Clearly, the new convention in risk assessment and classification is to use strategies and tools that "systematically bring together information about an offender's history and needs to develop a treatment plan and assign levels of supervision" (Bonta 2002:1). Andrews and Bonta's (1998) principles of risk, need, responsivity, and professional discretion illustrate this new risk-informed managerial logic of penal governance. The quadrangle of risk, need, responsivity, and professional discretion are identified as four principles of classification/assessment.

The risk principle is an endorsement of the debated premise that criminal behaviour is predictable and that treatment services need to be matched to an offender's level of risk. Thus, offenders who present a high risk are those who are targeted for the greatest number of interventions. The needs principlepertains to the importance of targeting criminogenic needs and providing treatment to reduce recidivism. Through such tools, need is explicitly linked to rehabilitation; criminogenic needs/dynamic risk factors are rehabilitative targets. However, treatment often means cognitive behavioural interventions that claim to teach and not treat,as previous rehabilitative connotations suggest. The responsivity principle, which refers to the "[delivery] of treatment programs in a style and mode that is consistent with the ability and learning style of the offender" (Andrews and Bonta 1998:245) expands this premise. Offenders are human beings and the most powerful influence strategies available are behavioural/social/learning cognitive behavioural strategies. Finally, the principle of professional discretion strategically reasserts the importance of retaining professional judgment, provided that it is not used irresponsibly and is systematically monitored. Here, the term of professional includes a host of practitioners (or para-professionals) with little to no professional training in risk assessment and, in the most extreme cases, correctional officers or parole supervisors.

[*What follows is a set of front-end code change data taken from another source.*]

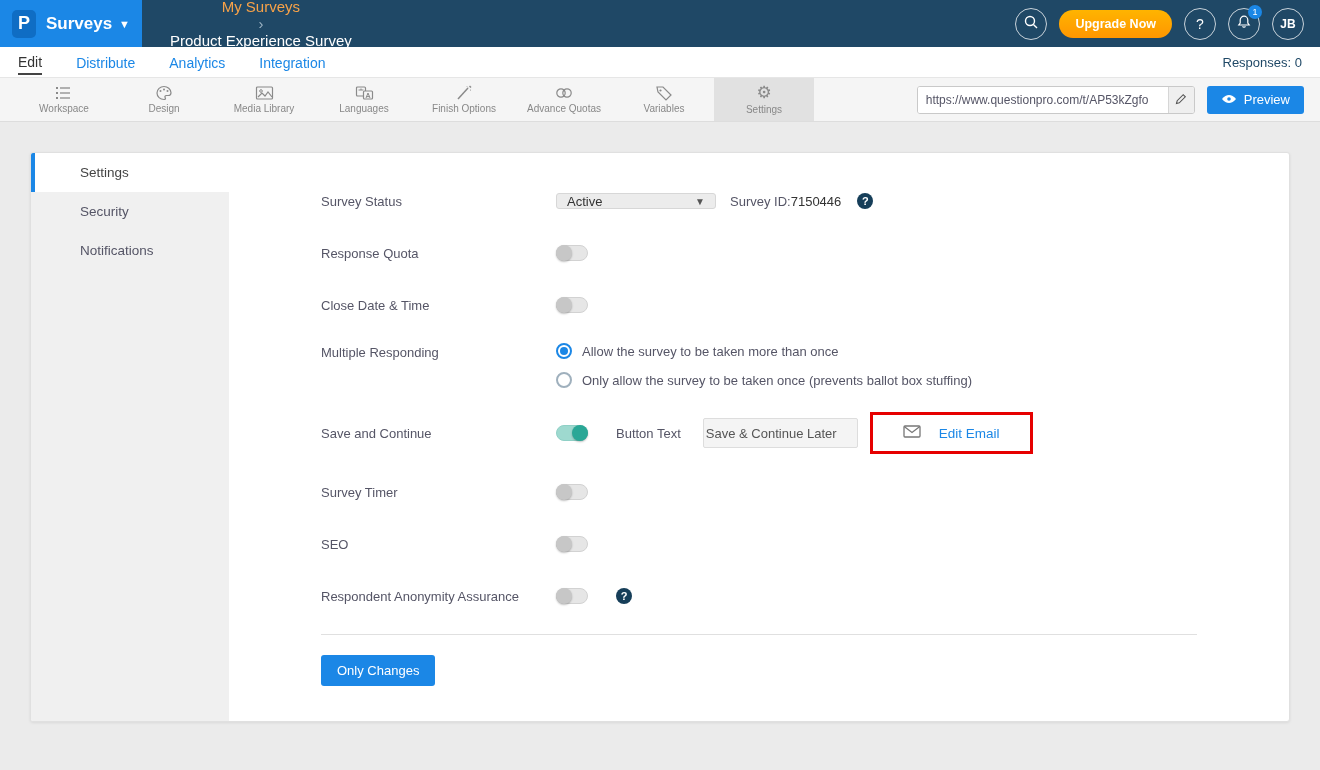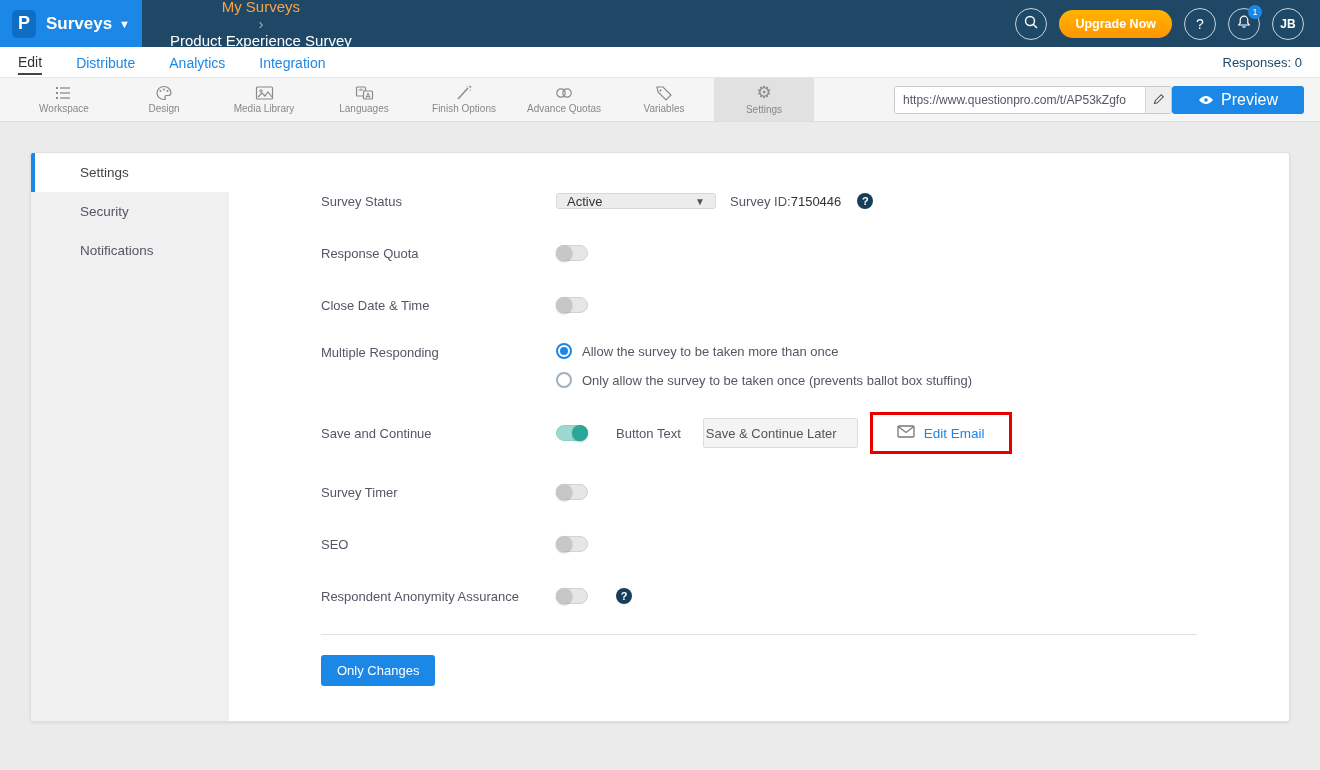--- a/index.html
+++ b/index.html
@@ -35,7 +35,7 @@
   .tool-item .tool-label { font-size:10px; color:#888; }
   .tool-item svg { display:block; }
   .gear-glyph { font-size:17px; line-height:18px; color:#8a8a8a; }
-  .toolbar-right { margin-left:auto; display:flex; align-items:center; padding-right:16px; }
+  .toolbar-right { margin-left:auto; display:flex; align-items:center; gap:12px; padding-right:16px; }
   .url-wrap { display:flex; align-items:center; border:1px solid #c9c9c9; border-radius:3px; background:#fff; height:28px; overflow:hidden; }
   .url-input { border:none; outline:none; width:250px; height:26px; padding:0 8px; font-size:12px; color:#556; font-family:"Liberation Sans", sans-serif; }
   .url-pencil { width:26px; height:28px; background:#efefef; border-left:1px solid #d6d6d6; display:flex; align-items:center; justify-content:center; cursor:pointer; }

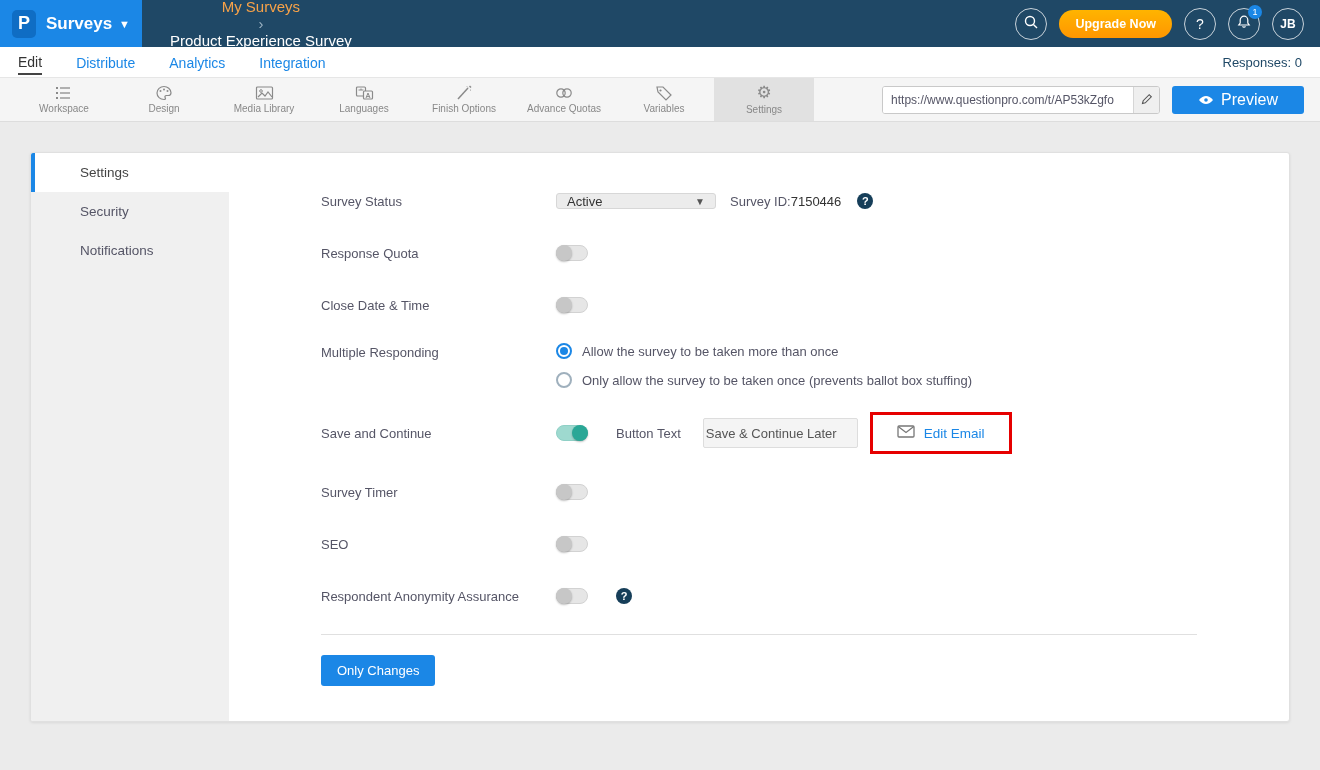--- a/index.html
+++ b/index.html
@@ -39,7 +39,7 @@
   .url-wrap { display:flex; align-items:center; border:1px solid #c9c9c9; border-radius:3px; background:#fff; height:28px; overflow:hidden; }
   .url-input { border:none; outline:none; width:250px; height:26px; padding:0 8px; font-size:12px; color:#556; font-family:"Liberation Sans", sans-serif; }
   .url-pencil { width:26px; height:28px; background:#efefef; border-left:1px solid #d6d6d6; display:flex; align-items:center; justify-content:center; cursor:pointer; }
-  .preview-btn { background:#1b87e6; color:#fff; border:none; border-radius:3px; height:28px; padding:0 26px; font-size:16px; display:flex; align-items:center; gap:7px; cursor:pointer; }
+  .preview-btn { background:#1b87e6; color:#fff; border:none; border-radius:3px; height:28px; padding:0 14px; font-size:13px; display:flex; align-items:center; gap:7px; cursor:pointer; }
 
   
   .content { padding:30px; }

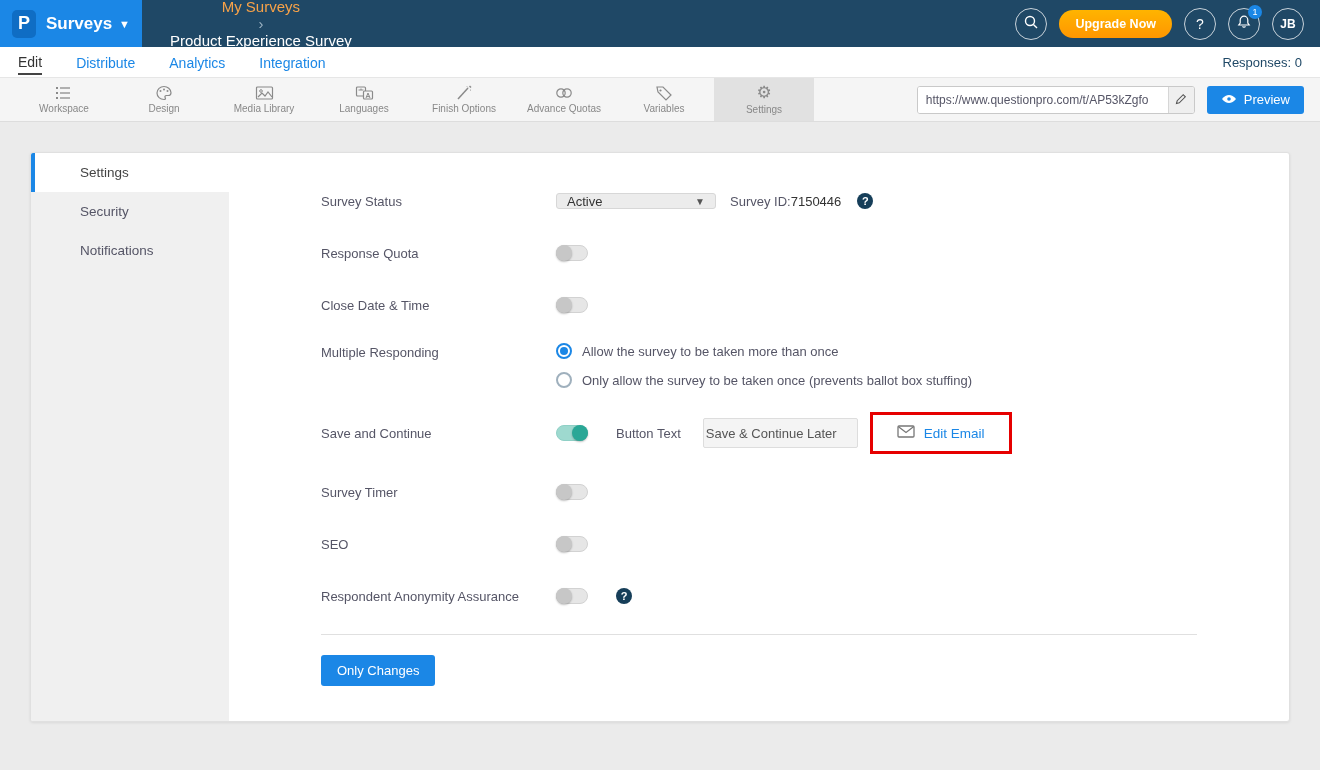--- a/index.html
+++ b/index.html
@@ -71,7 +71,7 @@
 
   .btn-text-label { margin-left:28px; font-size:13px; color:#556; }
   .btn-text-input { margin-left:22px; width:155px; height:30px; background:#f4f4f4; border:1px solid #ddd; border-radius:2px; padding:0 2px; font-size:13px; color:#555; font-family:"Liberation Sans", sans-serif; outline:none; }
-  .edit-email-box { margin-left:12px; border:3px solid #e60000; background:#fff; padding:9px 24px; display:flex; align-items:center; gap:9px; cursor:pointer; }
+  .edit-email-box { margin-left:12px; border:3px solid #e60000; background:#fff; padding:9px 30px; display:flex; align-items:center; gap:18px; cursor:pointer; }
   .edit-email-label { color:#1b87e6; font-size:13.5px; }
 
   .divider { border-top:1px solid #e0e0e0; margin:6px 0 20px 0; }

Given the rapid growth of risk/need assessment tools and their increased use at various stages of the criminal justice process, few international researchers have critically assessed the impact of this trend and or collected data on how these tools impact decision-making. Existing critical international literatures use varying theoretical approaches to raise concerns about a wide range of risk-based practices deployed in criminal justice and mental health systems. Some of these concerns include: due process, justice and proportionality (Hudson forthcoming; 2001; Rose 1998), moral and political dimensions of risk (Ericson and Doyle 2003; Gray, Laing and Noaks 2002; Stenson and Sullivan 2001), gender, racial and culture discrimination (Hannah-Moffat and Shaw 2001), the targeting of marginalized populations and the redistribution of resources based on risk profiles (O'Malley 1999; Rose 1998; Silver and Miller 2002), and the tenuous relationship between risk and rehabilitation or what works initiatives (Brown 1996; Hannah-Moffat, 2002; Kemshall 1998; Robinson 2002; 1999; 1996). This literature offers an interdisciplinary approach to the study of risk and risk-based governance. By and large these article raise theoretical questions about the increased used of risk based technologies and the potential impact of this trend. This literature examines specific operational questions about how, or even if, risk determinations ought to guide decision-makers, but does not examine whether these tools are valid and reliable predictors.

  • [4] See Rose (2002) for a discussion of psy-professionals and para-professionals.
  • [5] Bonta (1996) offers a comprehensive review of the correctional classification literature in which the evolution of risk assessment is categorized into three generations.
  • [6] Andrews and Bonta (1998) provide a detailed description of these tools and their development.
  • [7] For more detailed discussion of this era, see special issue of Punishment and SocietyVol 3:1.
  • [8] The underlying paradigm is social learning theory.
  • [9] Interview transcript - D. Andrews, 2003.